Problem statement:
Wherever the listing has a line with the string "灰色值占比", copy that line out.
(Data excerpts Opens)
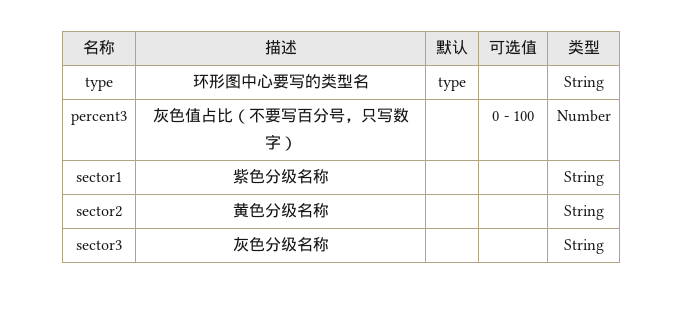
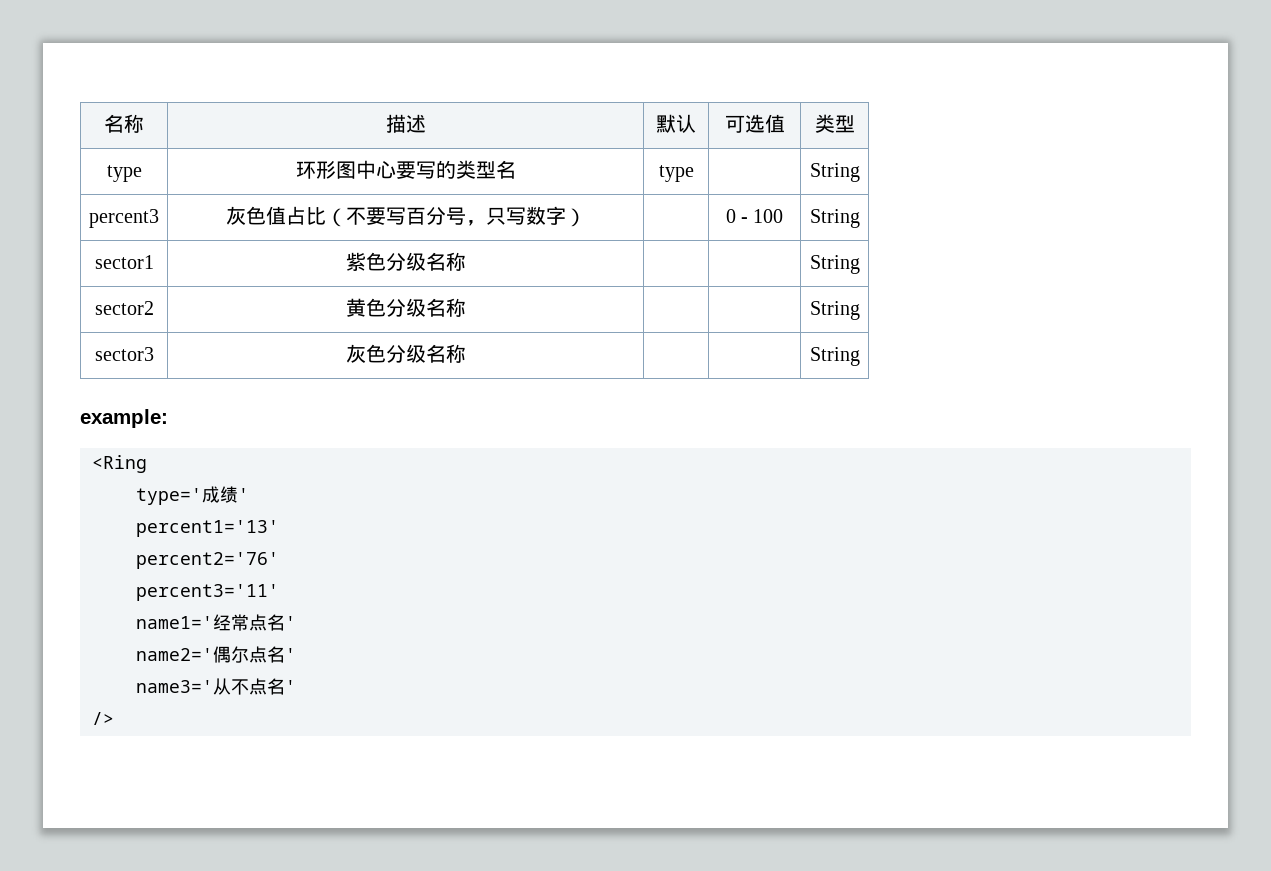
- percent3 | 灰色值占比（不要写百分号，只写数字） | | 0 - 100 | Number
+ percent3 | 灰色值占比（不要写百分号，只写数字） | | 0 - 100 | String
+ example:
+ <Ring
+ type='成绩'
+ percent1='13'
+ percent2='76'
+ percent3='11'
+ name1='经常点名'
+ name2='偶尔点名'
+ name3='从不点名'
+ />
(Data excerpts Closes)
Response for this exercise:
- percent3 | 灰色值占比（不要写百分号，只写数字） | | 0 - 100 | Number
+ percent3 | 灰色值占比（不要写百分号，只写数字） | | 0 - 100 | String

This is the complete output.